1
The original authors define generalized advantage as
$$\hat{A}_t^{GAE(\gamma,\lambda)} := \sum_{l=0}^{\infty}(\gamma \lambda)^l \delta^V_{t+l}$$.
Thus, the last advantage $$\hat{A}_T^{GAE(\gamma,\lambda)} = \gamma \lambda \delta_T^V$$, where $$T$$ is the last timestep.
However, the RLax implementation of GAE sets $$A_T=\delta_T^V$$:
def truncated_generalized_advantage_estimation(r_t: Array, discount_t: Array,
lambda_: Union[Array, Scalar], values: Array, stop_target_gradients: bool = False) -> Array:
lambda_ = jnp.ones_like(discount_t) * lambda_ # If scalar, make into vector.

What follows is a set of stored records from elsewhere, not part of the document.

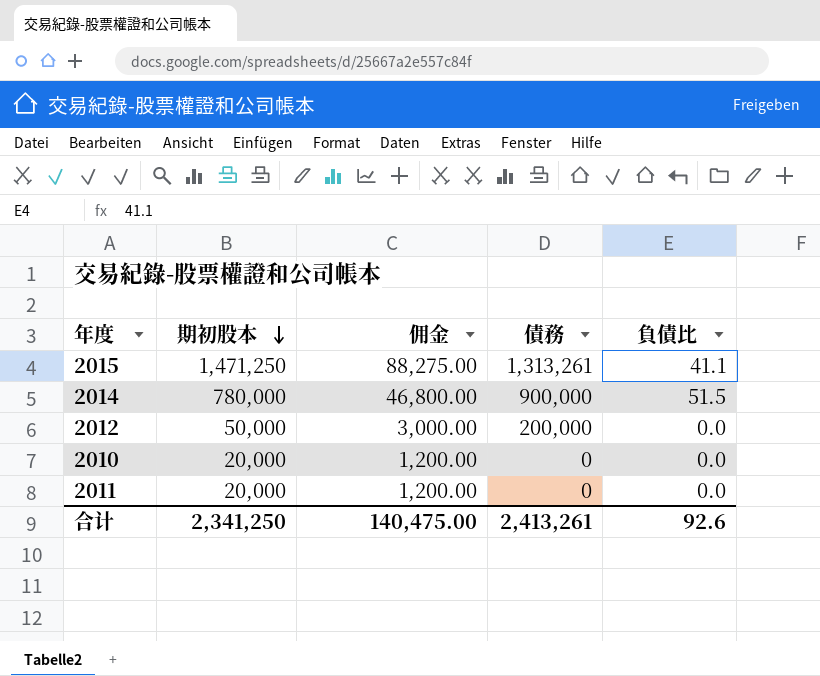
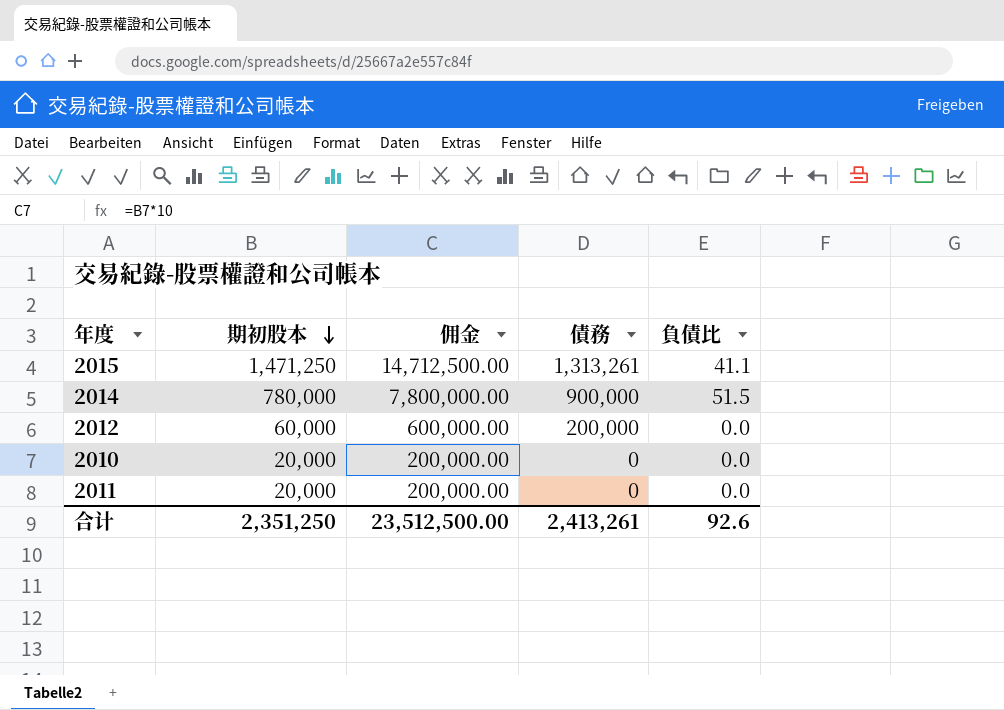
column 佣金 | formula: [期初股本] * 0.06 -> [期初股本] * 10
2012 | 期初股本: 50,000 -> 60,000
合计 | 期初股本: 2,341,250 -> 2,351,250
合计 | 佣金: 140,475.00 -> 23,512,500.00

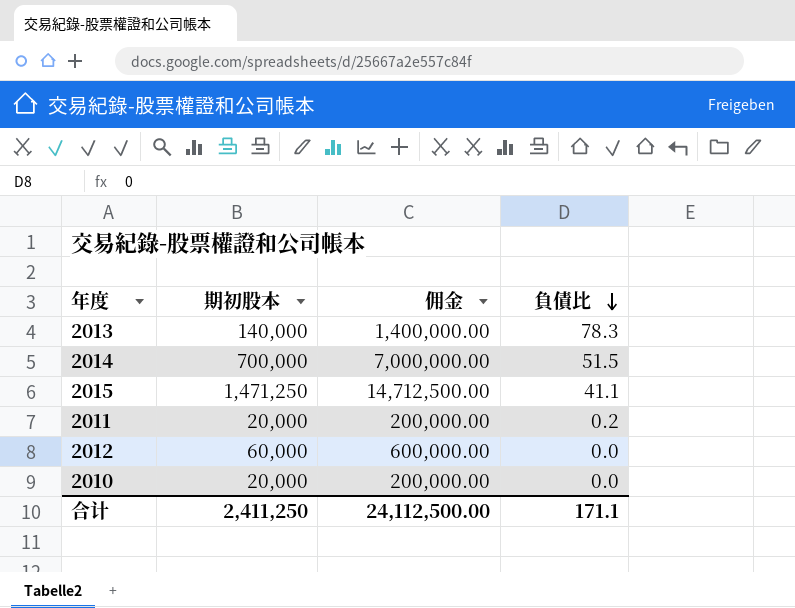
row order: 期初股本 descending -> 負債比 descending
column 債務 | position: 4 -> none
row 2013: none -> 140,000 | 1,400,000.00 | 78.3
2014 | 期初股本: 780,000 -> 700,000
2014 | 佣金: 7,800,000.00 -> 7,000,000.00
2011 | 負債比: 0.0 -> 0.2
合计 | 期初股本: 2,351,250 -> 2,411,250
合计 | 佣金: 23,512,500.00 -> 24,112,500.00
合计 | 負債比: 92.6 -> 171.1

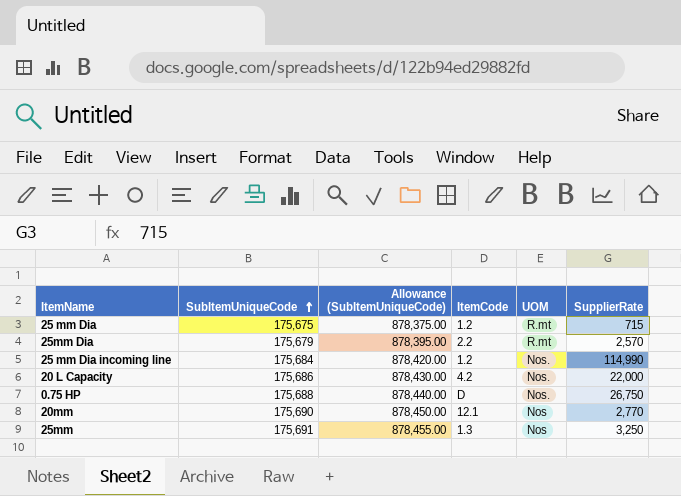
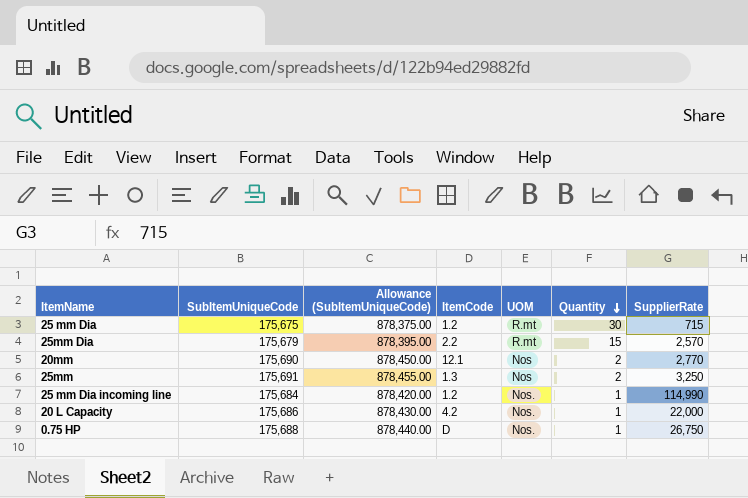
row order: SubItemUniqueCode ascending -> Quantity descending
column Quantity | position: none -> 6

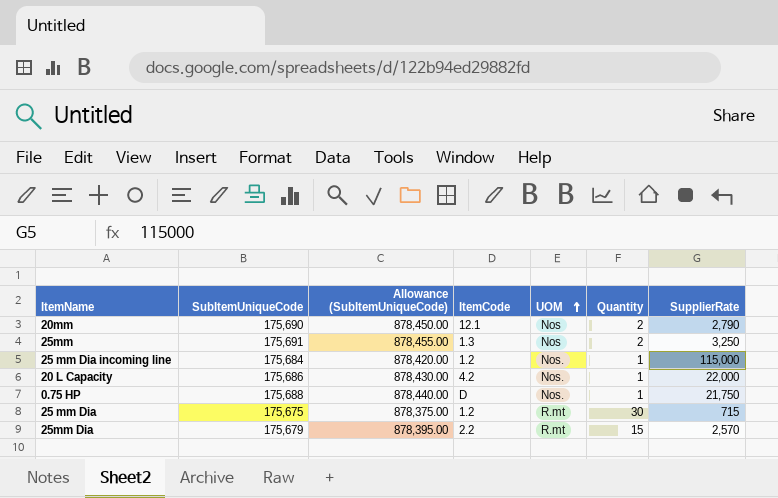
row order: Quantity descending -> UOM ascending
20mm | SupplierRate: 2,770 -> 2,790
25 mm Dia incoming line | SupplierRate: 114,990 -> 115,000
0.75 HP | SupplierRate: 26,750 -> 21,750

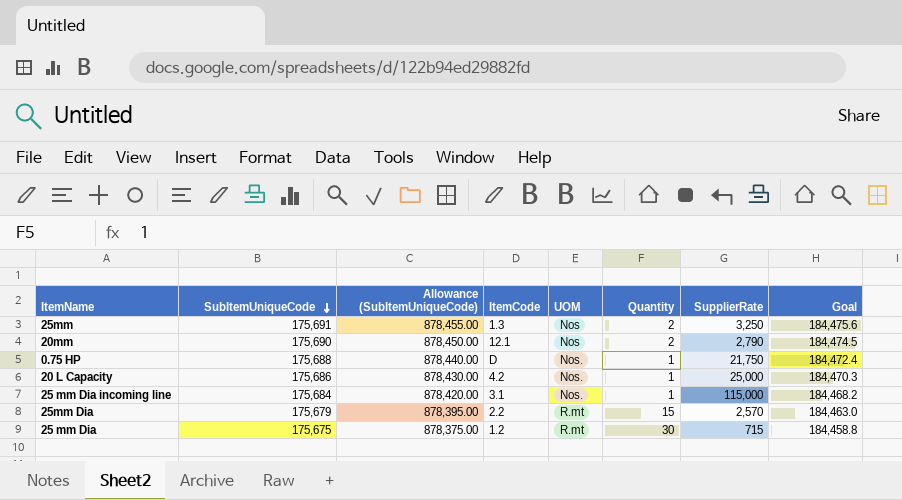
row order: UOM ascending -> SubItemUniqueCode descending
column Goal | formula: none -> [SubItemUniqueCode] * 1.05
20 L Capacity | SupplierRate: 22,000 -> 25,000
25 mm Dia incoming line | ItemCode: 1.2 -> 3.1

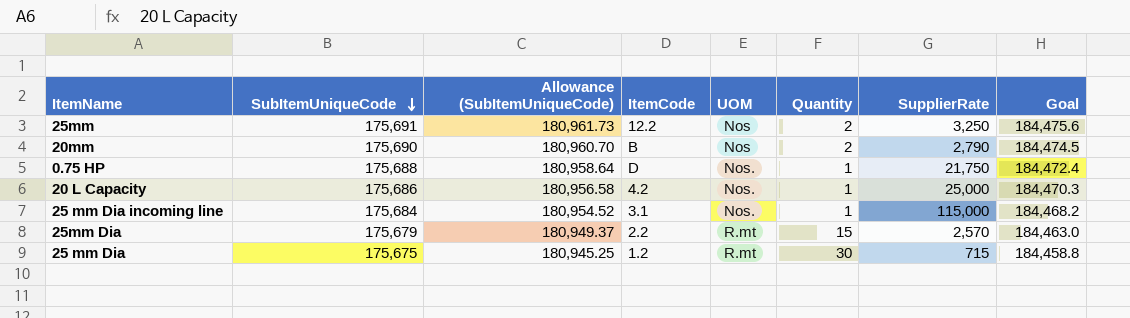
column Allowance (SubItemUniqueCode) | formula: [SubItemUniqueCode] * 5 -> [SubItemUniqueCode] * 1.03
25mm | ItemCode: 1.3 -> 12.2
20mm | ItemCode: 12.1 -> B

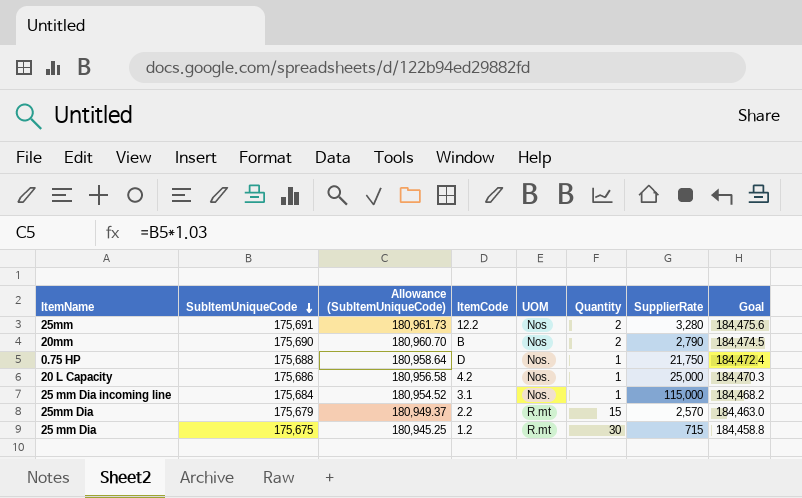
25mm | SupplierRate: 3,250 -> 3,280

delta_t = r_t + discount_t * values[1:] - values[:-1]
# Iterate backwards to calculate advantages.
def _body(acc, xs):
deltas, discounts, lambda_ = xs
acc = deltas + discounts * lambda_ * acc
return acc, acc
_, advantage_t = jax.lax.scan(
_body, 0.0, (delta_t, discount_t, lambda_), reverse=True)
return jax.lax.select(stop_target_gradients,
jax.lax.stop_gradient(advantage_t),
advantage_t)
To confirm this, we manually trace the first invocation of _body(acc, xs), which returns $$A_T$$.
The _body function calculates advantages according to the formula
$$A_t = \delta_t + \gamma_t \lambda_t A_{t+1}$$, where $$A_{t+1}$$ is the first parameter of _body.
Since $$A_{T+1}$$ is zero during the first invocation of _body, the last advantage reduces to
$$A_T = \delta_T + \gamma_T \lambda_T \cdot 0 = \delta_T$$, which does not adhere to the original GAE definition for $$ \lambda \neq 1 \lor \gamma \neq 1$$.